EXERCISE MATERIALS:

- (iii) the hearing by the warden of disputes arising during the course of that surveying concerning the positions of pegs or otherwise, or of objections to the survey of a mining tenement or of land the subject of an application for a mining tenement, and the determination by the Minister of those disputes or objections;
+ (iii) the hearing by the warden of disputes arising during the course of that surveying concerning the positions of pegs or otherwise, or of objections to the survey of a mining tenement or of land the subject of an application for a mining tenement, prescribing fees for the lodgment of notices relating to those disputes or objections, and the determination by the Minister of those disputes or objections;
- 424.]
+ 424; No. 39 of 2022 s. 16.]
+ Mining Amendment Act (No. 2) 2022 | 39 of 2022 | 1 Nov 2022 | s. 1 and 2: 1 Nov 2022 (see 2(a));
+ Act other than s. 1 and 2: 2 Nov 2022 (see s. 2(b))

--

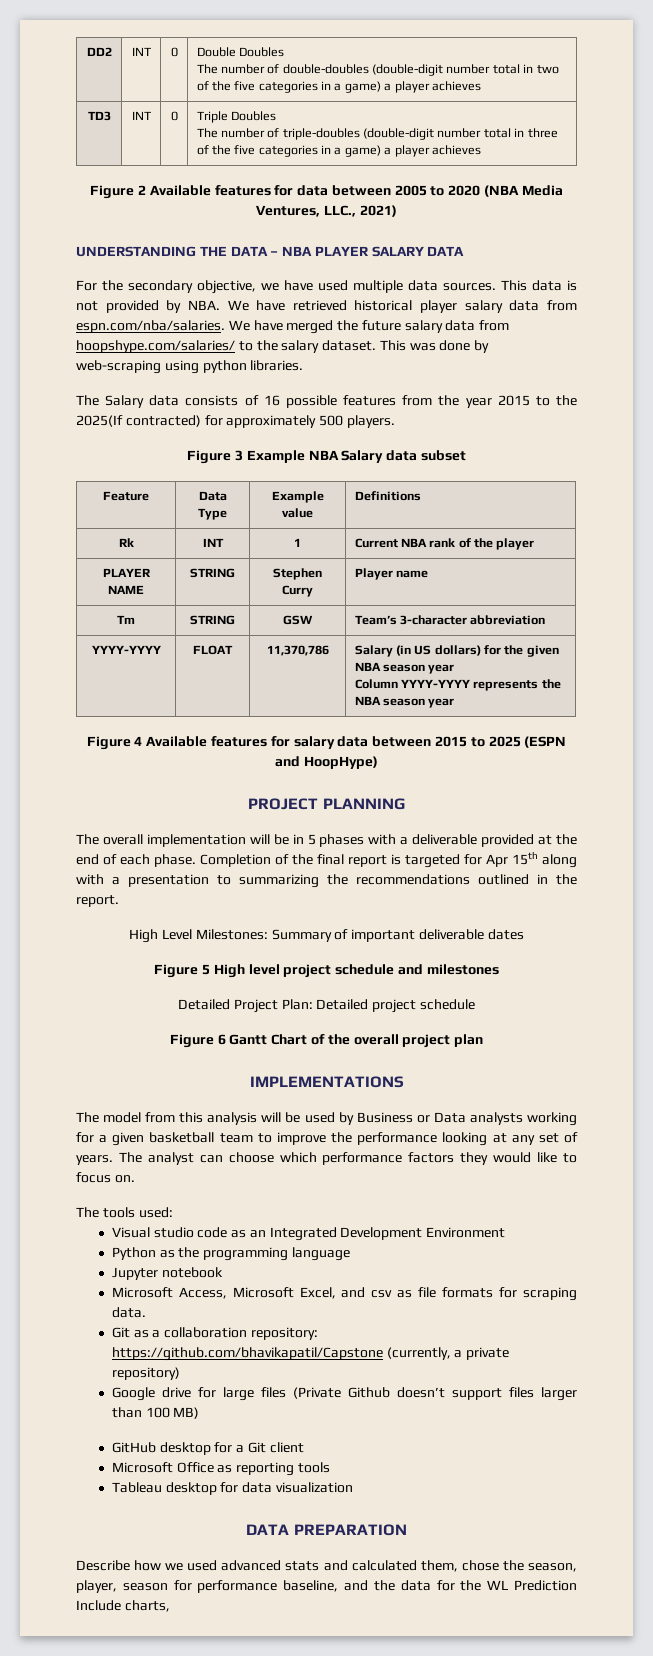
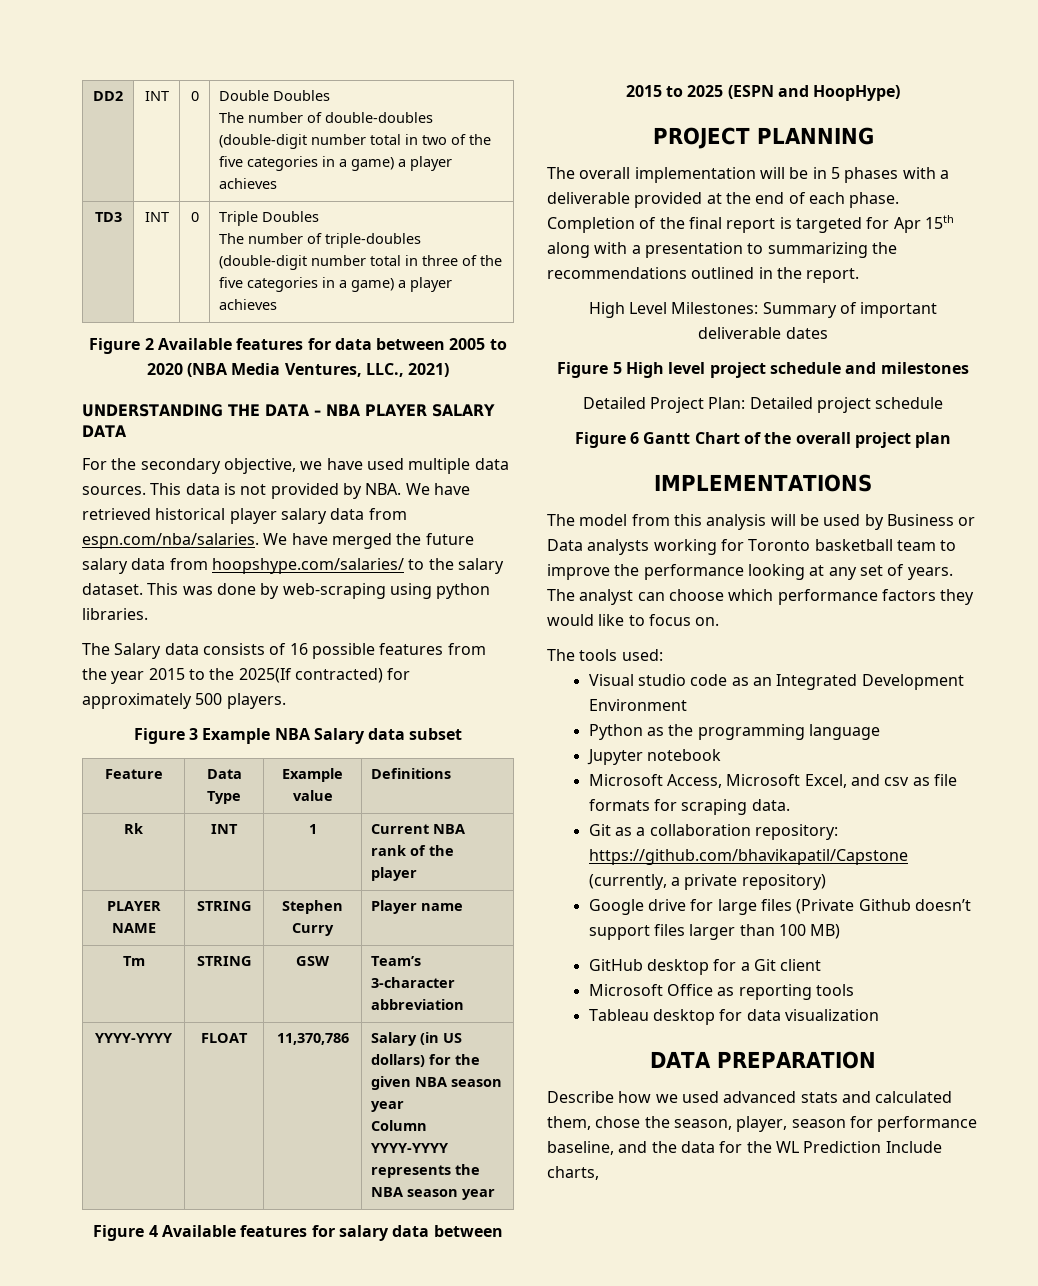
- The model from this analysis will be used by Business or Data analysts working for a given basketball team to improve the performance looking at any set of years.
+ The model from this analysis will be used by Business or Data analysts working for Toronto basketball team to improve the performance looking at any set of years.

WHAT THE TASK ASKS:
Which lines in the data above hold the string "from"? Return each of them.

ANSWER TO THE EXERCISE:
- The model from this analysis will be used by Business or Data analysts working for a given basketball team to improve the performance looking at any set of years.
+ The model from this analysis will be used by Business or Data analysts working for Toronto basketball team to improve the performance looking at any set of years.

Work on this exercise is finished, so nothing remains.